Welcome to DataPipeline plugin’s documentation!¶

Business Purpose¶

Designing data pipelines using Topology and Orchestration Specification for Cloud Applications (TOSCA) standard language enables the ability to easily compose data driven applications from independently deployable, schedulable and scalable pipeline tasks, such as microservices, serverless functions or self-contained applications.

The aim is to provide standards based methodology and tools for contolling the life-cycle of such composable data pipelines in a DevOps manner and to enable companies to move from monolithic data management applications to freely reusable, composable, and scalable data pipeline services.

Technical Details¶

RADON Datapipeline Methodology¶

Following figures shows the basic concept of data pipeline. RADON data pipeline provides an environment to build serverless data intensive applications and handle the movement of data between different clouds in an efficient manner. In the process of data movement, RADON Data pipeline allows the users to apply analyticcal operations onto the data taking the help of serverless platform. Such applications can be designed using TOSCA language.
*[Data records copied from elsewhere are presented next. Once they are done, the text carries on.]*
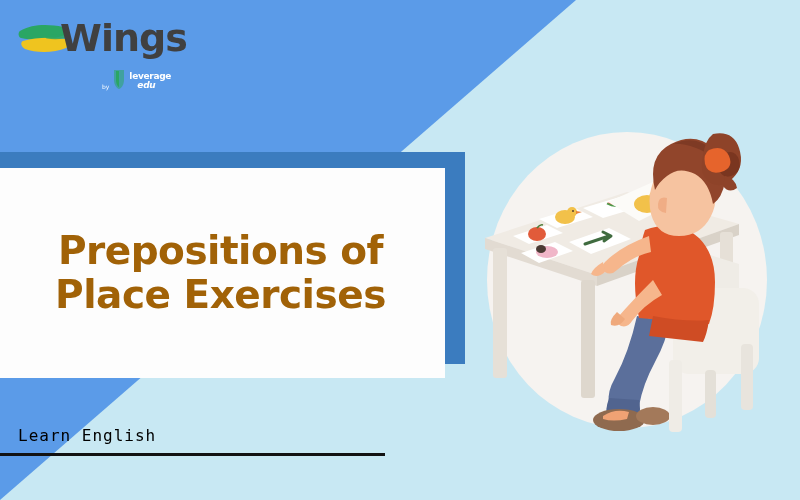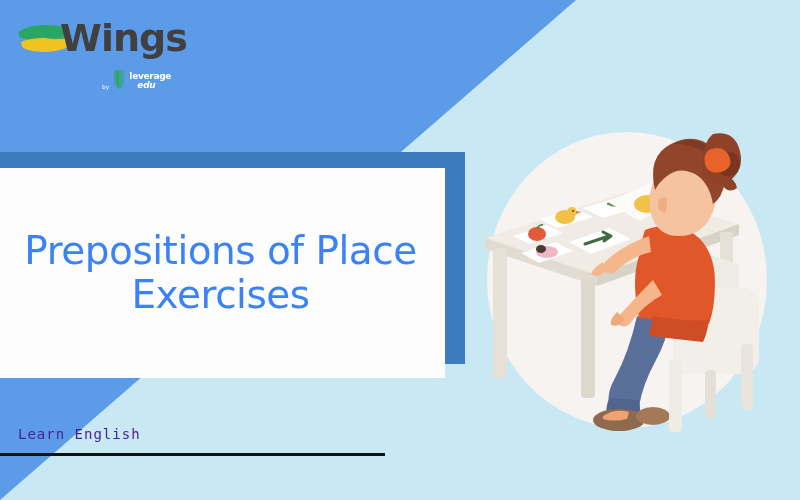--- a/index.html
+++ b/index.html
@@ -55,32 +55,32 @@
     background:#3b7cbf;
   }
   .title-card{
     position:absolute;left:-40px;top:168px;width:485px;height:210px;
     background:#fdfdfd;
     display:flex;align-items:center;justify-content:center;
   }
   .title-text{
     width:440px;margin-left:36px;
     font-family:"DejaVu Sans", sans-serif;
-    font-weight:400;
+    font-weight:700;
     font-size:39px;line-height:1.12;
-    color:#3b82f6;
+    color:#a16207;
     text-align:center;
     letter-spacing:-.5px;
   }
 
   
   .footer-label{
     position:absolute;left:18px;top:426px;
     font-family:"DejaVu Sans Mono","Liberation Mono", monospace;
-    font-size:14px;color:#4c1d95;letter-spacing:1px;
+    font-size:16px;color:#000000;letter-spacing:1px;
   }
   .footer-rule{
     position:absolute;left:0px;top:453px;width:385px;height:3px;
     background:#121212;
   }
 
   
   .illus{position:absolute;left:477px;top:120px;width:300px;height:320px;}
   .illus svg{display:block;width:300px;height:320px;}
 </style>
We see PipelineBlock as a basic building block of a TOSCA based data intensive appications.

A PipelineBlock can be designed for different pipeline tasks, such as extracting data from a remote database, or from a AWS S3bucket, processing the data by invoking serverless function etc. In RADON data pipeline, the TOSCA data pipelines nodes structured in a manner presented in following figure.

The detail description on how to desing a data pipeline based TOSCA service template can be found User Guide section.

Where is data pipeline plugin in RADON-Architecture?¶

This consortium will design and develop a set of TOSCA based pipeline nodes that will be available in radon particles repository. The service template developed using those datapipeline nodes will then be forwarded to the data pipeline plugin which will make sure that the user-designed service template is workablle and the pipelines can be deployed in the required cloud or local environment.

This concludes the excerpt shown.